The differences between artificial and human intelligences are perhaps even more intriguing than the similarities. “The alien-ness of these systems is actually what is interesting about them,” Offert said. For example, in a previous paper, he revealed that the way AI categorizes and recognizes images can be quite strange from our perspective. “We can have incredibly interesting, complex things with emergent behaviors that are not just machine humans.”

Offert is ultimately trying to understand how these models represent the world and make decisions. Because they do have knowledge about the world, he assures us — connections gleaned from their training data. Going beyond epistemological interest, the topic is also of practical importance for aligning the motivations of AI with those of its human users.

As tools like Chat GPT become more widely used, they bring formerly unrelated disciplines closer together. For instance, essay writing and noise removal in astronomy are now both connected to the same underlying technology. According to Offert, that means we need to start looking at the technology itself in greater detail as a fundamentally new way of generating knowledge.

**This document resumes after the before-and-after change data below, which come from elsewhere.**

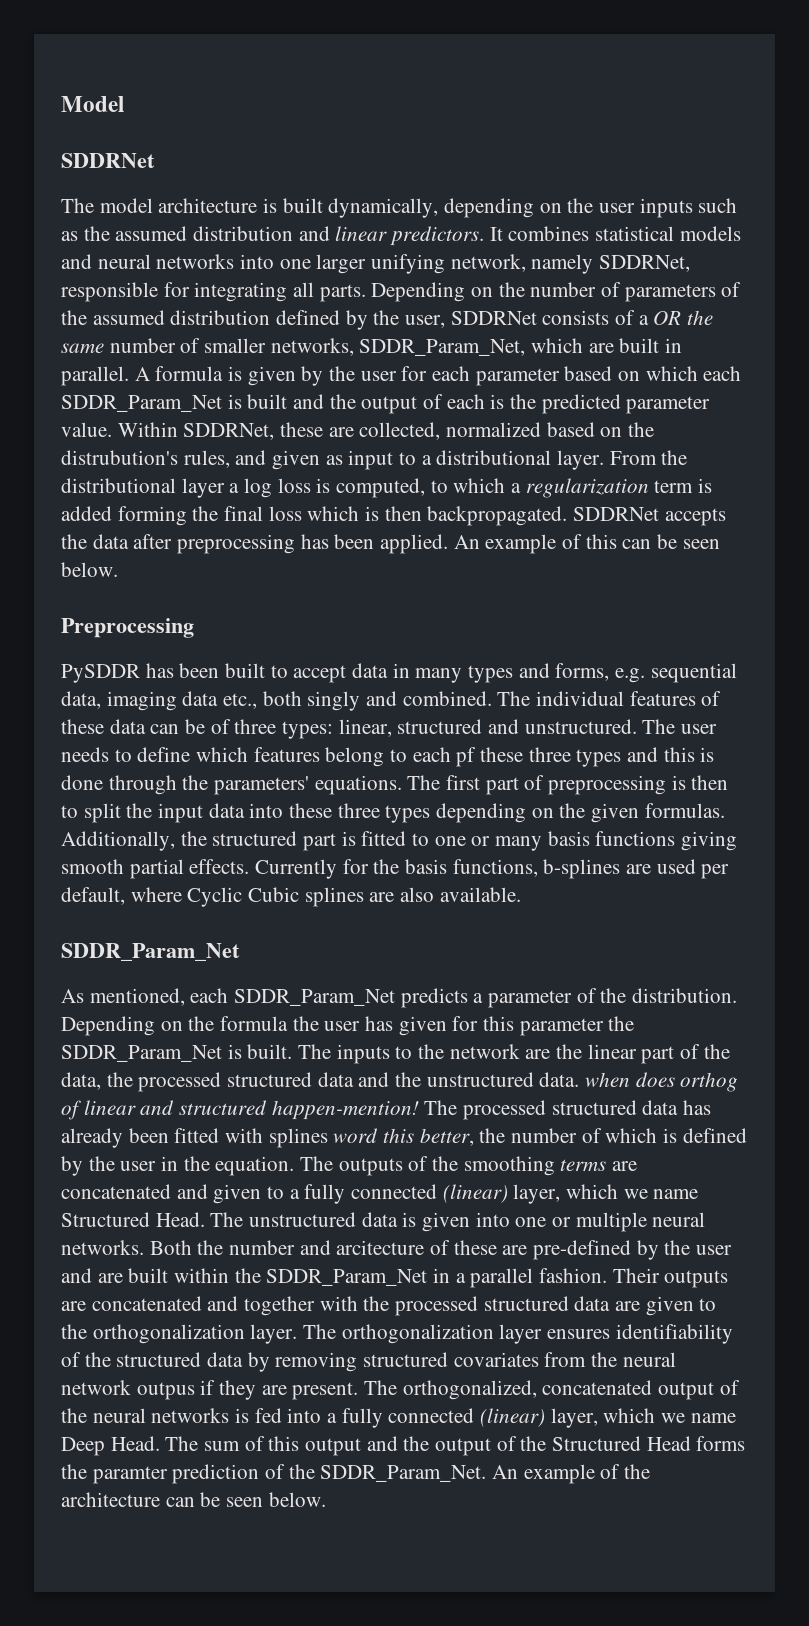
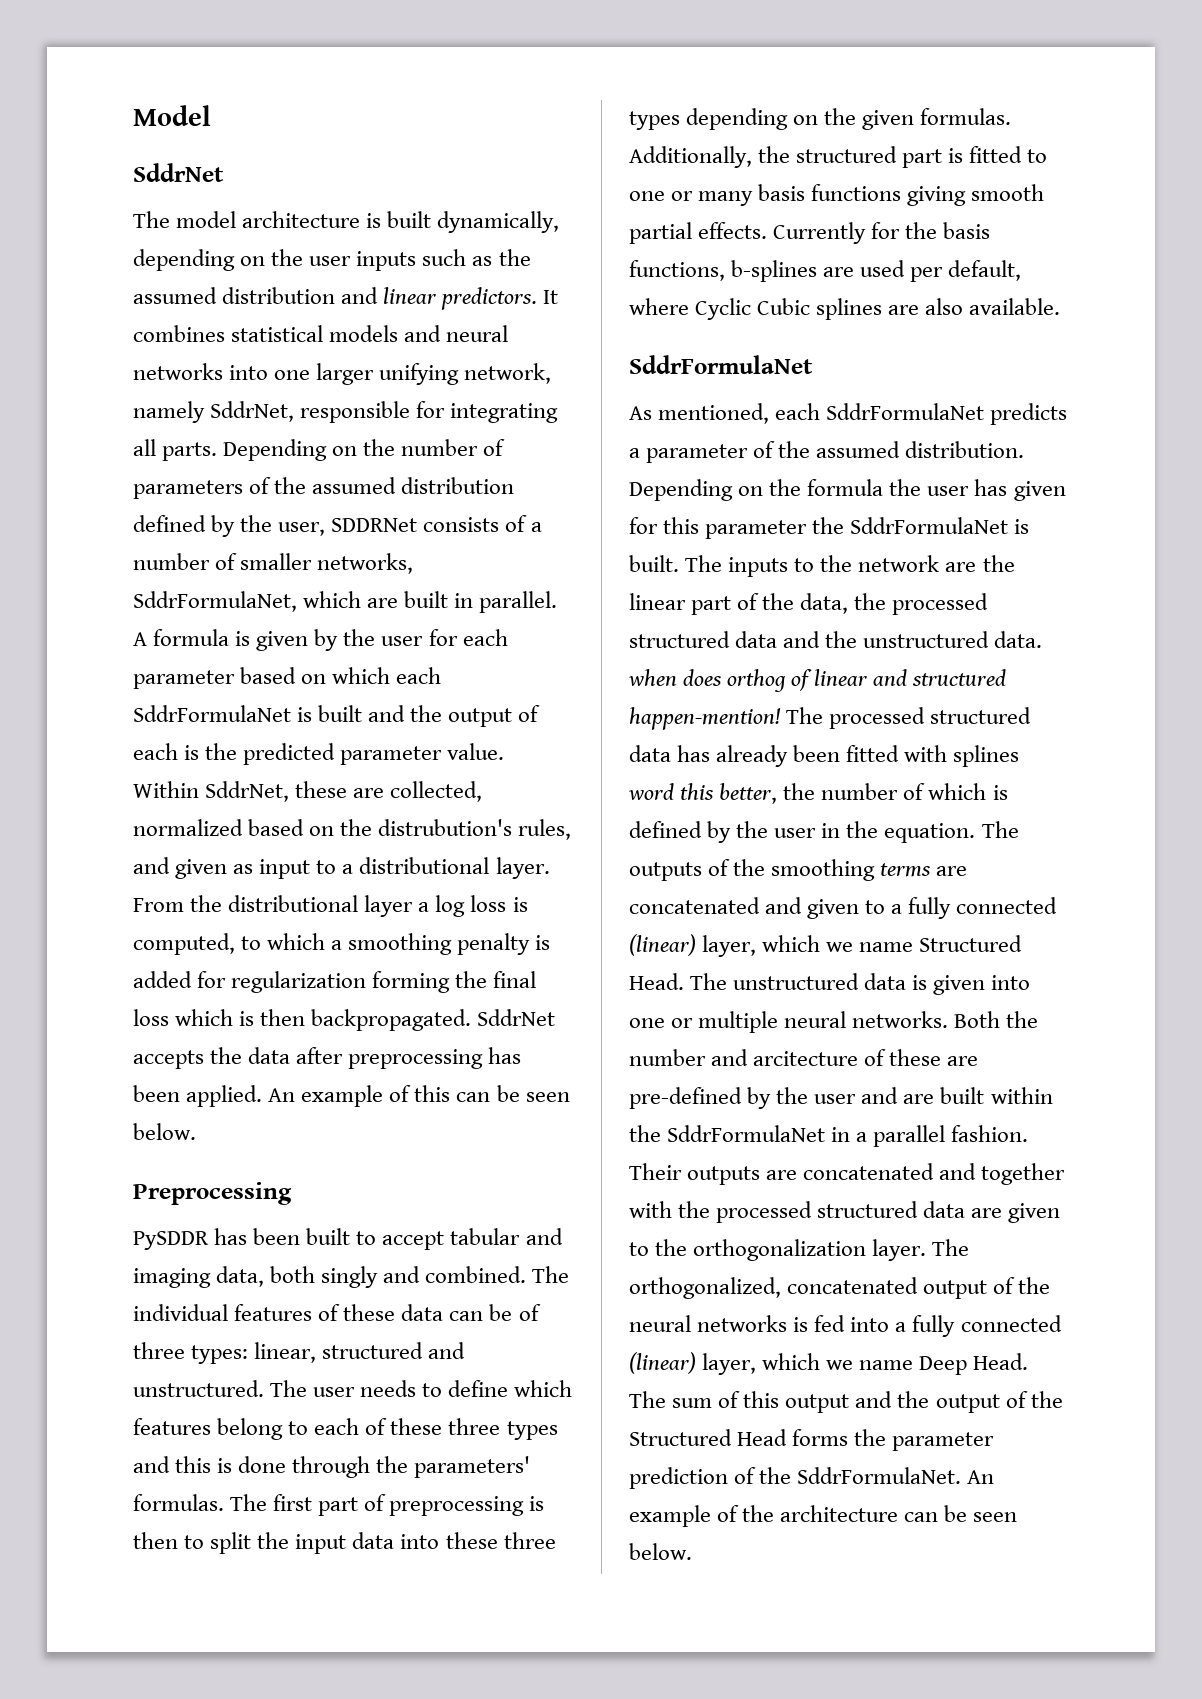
  Model
- SDDRNet
+ SddrNet
- It combines statistical models and neural networks into one larger unifying network, namely SDDRNet, responsible for integrating all parts.
+ It combines statistical models and neural networks into one larger unifying network, namely SddrNet, responsible for integrating all parts.
- Depending on the number of parameters of the assumed distribution defined by the user, SDDRNet consists of a OR the same number of smaller networks, SDDR_Param_Net, which are built in parallel.
+ Depending on the number of parameters of the assumed distribution defined by the user, SDDRNet consists of a number of smaller networks, SddrFormulaNet, which are built in parallel.
- A formula is given by the user for each parameter based on which each SDDR_Param_Net is built and the output of each is the predicted parameter value.
+ A formula is given by the user for each parameter based on which each SddrFormulaNet is built and the output of each is the predicted parameter value.
- Within SDDRNet, these are collected, normalized based on the distrubution's rules, and given as input to a distributional layer.
+ Within SddrNet, these are collected, normalized based on the distrubution's rules, and given as input to a distributional layer.
- From the distributional layer a log loss is computed, to which a regularization term is added forming the final loss which is then backpropagated.
+ From the distributional layer a log loss is computed, to which a smoothing penalty is added for regularization forming the final loss which is then backpropagated.
- SDDRNet accepts the data after preprocessing has been applied.
+ SddrNet accepts the data after preprocessing has been applied.
- PySDDR has been built to accept data in many types and forms, e.g. sequential data, imaging data etc., both singly and combined.
+ PySDDR has been built to accept tabular and imaging data, both singly and combined.
- The user needs to define which features belong to each pf these three types and this is done through the parameters' equations.
+ The user needs to define which features belong to each of these three types and this is done through the parameters' formulas.
  Currently for the basis functions, b-splines are used per default, where Cyclic Cubic splines are also available.
- SDDR_Param_Net
+ SddrFormulaNet
- As mentioned, each SDDR_Param_Net predicts a parameter of the distribution.
+ As mentioned, each SddrFormulaNet predicts a parameter of the assumed distribution.
- Depending on the formula the user has given for this parameter the SDDR_Param_Net is built.
+ Depending on the formula the user has given for this parameter the SddrFormulaNet is built.
- Both the number and arcitecture of these are pre-defined by the user and are built within the SDDR_Param_Net in a parallel fashion.
+ Both the number and arcitecture of these are pre-defined by the user and are built within the SddrFormulaNet in a parallel fashion.
- The orthogonalization layer ensures identifiability of the structured data by removing structured covariates from the neural network outpus if they are present. The orthogonalized, concatenated output of the neural networks is fed into a fully connected (linear) layer, which we name Deep Head.
+ The orthogonalized, concatenated output of the neural networks is fed into a fully connected (linear) layer, which we name Deep Head.
- The sum of this output and the output of the Structured Head forms the paramter prediction of the SDDR_Param_Net.
+ The sum of this output and the output of the Structured Head forms the parameter prediction of the SddrFormulaNet.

With a three-year grant from the Volkswagen Foundation on the topic of AI forensics, Offert is currently exploring machine visual culture. Image models have become so large, and seen so much data, he explained, that they’ve developed idiosyncrasies based on their training material. As these tools become more widespread, their quirks will begin feeding back into human culture. As a result, Offert believes it’s important to understand what’s going on under the hood of these AI models.

“It’s an exciting time to be doing this work,” he said. “I wouldn’t have imagined this even five years ago.”